The media cutter assembly of the present invention is primarily designed for use in connection with a large scale plotter 2 as shown in FIG. 1; however, the cutter assembly 4 is also adaptable for use with smaller scale printers as well. In FIG. 1 the plotter print head carriage 6 is mounted on slider rods 8. The media cutter assembly 4 of the present invention is attached to and always moves with the print head carriage 6.

As seen in the exploded view of FIG. 2, the media cutter assembly essentially is comprised of a cutter wheel support member 10, a cam element carrier 40 and a housing 60 having a front part 60a and a rear part 60b fastened together by screws 60c such that the housing 60 contains the cutter wheel support member 10 and the cam element carrier 40, both the cutter wheel support member 10 and the cam element carrier 40 being slideably moveable along mutually perpendicular directions of movement in the housing 60. The cutter wheel support member 10, cam element carrier 40 and housing 60 are all molded plastic parts, the housing having guide rails, channels or tracks for guiding the cutter wheel support member 10 and cam element carrier 40 along their directions of movement.
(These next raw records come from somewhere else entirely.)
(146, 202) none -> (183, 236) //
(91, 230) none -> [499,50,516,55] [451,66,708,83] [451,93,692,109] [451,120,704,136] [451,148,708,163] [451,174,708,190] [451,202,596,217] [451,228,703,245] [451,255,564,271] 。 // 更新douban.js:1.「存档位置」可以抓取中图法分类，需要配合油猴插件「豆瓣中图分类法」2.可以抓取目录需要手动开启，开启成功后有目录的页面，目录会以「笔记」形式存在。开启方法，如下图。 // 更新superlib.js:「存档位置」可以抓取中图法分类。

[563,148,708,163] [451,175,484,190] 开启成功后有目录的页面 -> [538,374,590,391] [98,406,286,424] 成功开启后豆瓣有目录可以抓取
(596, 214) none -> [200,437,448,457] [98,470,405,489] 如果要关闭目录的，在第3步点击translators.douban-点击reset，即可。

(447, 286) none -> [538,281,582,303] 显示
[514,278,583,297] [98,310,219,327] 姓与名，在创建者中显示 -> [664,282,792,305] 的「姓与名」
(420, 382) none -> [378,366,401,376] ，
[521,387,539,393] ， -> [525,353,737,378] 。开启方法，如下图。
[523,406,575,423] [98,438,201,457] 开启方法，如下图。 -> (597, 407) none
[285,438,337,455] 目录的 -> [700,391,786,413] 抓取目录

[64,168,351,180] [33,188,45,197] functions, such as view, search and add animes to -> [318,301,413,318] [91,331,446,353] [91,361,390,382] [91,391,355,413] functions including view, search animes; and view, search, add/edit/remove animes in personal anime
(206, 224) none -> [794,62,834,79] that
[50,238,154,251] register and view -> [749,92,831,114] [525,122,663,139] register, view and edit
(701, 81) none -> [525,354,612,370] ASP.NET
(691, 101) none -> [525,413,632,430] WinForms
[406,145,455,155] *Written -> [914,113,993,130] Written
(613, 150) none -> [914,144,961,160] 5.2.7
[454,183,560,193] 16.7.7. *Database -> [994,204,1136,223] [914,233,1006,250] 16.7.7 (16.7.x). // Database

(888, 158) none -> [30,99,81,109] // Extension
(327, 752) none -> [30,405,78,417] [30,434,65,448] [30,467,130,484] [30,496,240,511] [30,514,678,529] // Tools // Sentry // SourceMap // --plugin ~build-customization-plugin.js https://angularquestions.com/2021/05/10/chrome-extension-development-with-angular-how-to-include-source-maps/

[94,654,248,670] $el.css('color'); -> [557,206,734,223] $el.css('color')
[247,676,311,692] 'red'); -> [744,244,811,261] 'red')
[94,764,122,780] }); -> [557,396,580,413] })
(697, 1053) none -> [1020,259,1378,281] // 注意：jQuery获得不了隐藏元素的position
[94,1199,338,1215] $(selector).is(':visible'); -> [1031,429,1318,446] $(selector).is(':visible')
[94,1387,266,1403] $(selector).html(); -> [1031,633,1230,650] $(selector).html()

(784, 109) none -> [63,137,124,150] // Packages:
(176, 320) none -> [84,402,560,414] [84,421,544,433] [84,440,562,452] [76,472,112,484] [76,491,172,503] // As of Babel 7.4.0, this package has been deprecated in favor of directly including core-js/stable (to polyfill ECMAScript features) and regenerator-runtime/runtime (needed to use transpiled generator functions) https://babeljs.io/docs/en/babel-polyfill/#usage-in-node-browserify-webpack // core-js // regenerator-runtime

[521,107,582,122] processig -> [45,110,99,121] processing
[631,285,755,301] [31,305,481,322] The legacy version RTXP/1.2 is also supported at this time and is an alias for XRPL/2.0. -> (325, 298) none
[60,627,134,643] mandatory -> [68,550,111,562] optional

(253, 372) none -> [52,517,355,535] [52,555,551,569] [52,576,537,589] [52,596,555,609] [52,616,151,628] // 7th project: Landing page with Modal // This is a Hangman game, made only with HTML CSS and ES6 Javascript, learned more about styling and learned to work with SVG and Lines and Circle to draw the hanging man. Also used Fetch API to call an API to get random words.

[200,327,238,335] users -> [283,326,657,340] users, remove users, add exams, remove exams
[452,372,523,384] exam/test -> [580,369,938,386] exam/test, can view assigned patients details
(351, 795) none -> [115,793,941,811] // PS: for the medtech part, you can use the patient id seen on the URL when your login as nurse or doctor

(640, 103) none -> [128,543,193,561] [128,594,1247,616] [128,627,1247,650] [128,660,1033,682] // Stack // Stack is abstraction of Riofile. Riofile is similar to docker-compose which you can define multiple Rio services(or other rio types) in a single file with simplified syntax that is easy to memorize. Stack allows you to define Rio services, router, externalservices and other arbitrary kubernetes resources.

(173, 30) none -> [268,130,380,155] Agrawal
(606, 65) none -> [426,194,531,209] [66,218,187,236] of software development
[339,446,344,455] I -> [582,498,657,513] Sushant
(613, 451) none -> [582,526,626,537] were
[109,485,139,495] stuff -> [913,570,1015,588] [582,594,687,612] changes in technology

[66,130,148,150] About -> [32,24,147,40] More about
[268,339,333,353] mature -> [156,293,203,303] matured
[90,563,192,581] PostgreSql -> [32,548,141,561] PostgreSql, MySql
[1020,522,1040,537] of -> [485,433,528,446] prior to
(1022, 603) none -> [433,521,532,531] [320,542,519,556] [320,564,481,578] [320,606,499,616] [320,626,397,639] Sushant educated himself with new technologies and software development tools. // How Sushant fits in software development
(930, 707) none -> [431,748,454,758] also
The cutter wheel support member 10 is comprised of a pair of parallel spaced flanges, 12, 14 interconnected by a transversely extending web 16. The rotatable cutter wheel 20 is mounted on an axle 18 which extends between the flanges 12, 14 on the lower side of the web 16. A rotatable cutter drive wheel 24 is also mounted on the same axle 18 with the cutter wheel 20 and drive wheel 24 is affixed to the cutter wheel 20.

The parallel cutter wheel support flanges 12, 14 are respectively guided in spaced parallel tracks or guideways 62, 64 in the housing 60 (FIG. 7) for movement of the cutter wheel support member 10 and attached cutter wheel in a generally vertical path as shown. A coil compression spring 80 is seated between the web 16 and an interior upper wall of the housing 60 such the cutter wheel support of a member and cutter wheel is biased downwardly to a lower cutter wheel active position. Preferably, the upper interior wall of the housing 60 and the web 16 may be provided with suitable indentations or projections to provide seats which prevent lateral movement of the ends of the spring 80.

The cam element carrier 40 includes a pair of parallel spaced flanges 42, 44 each having an elongated cam track 50, 52 therein. The housing 60 includes guide tracks 66, 68 which respectively receive the flanges 42, 44 of the cam element carrier to guide the cam element carrier for movement in the guide tracks 66, 68. As shown in the drawings, the guide tracks 62, 64 for the cutter support member 10 and the guide tracks 66, 68 for the cam element carrier 40 are substantially perpendicular to each other although other arrangements are contemplated and within the broader aspects of the invention.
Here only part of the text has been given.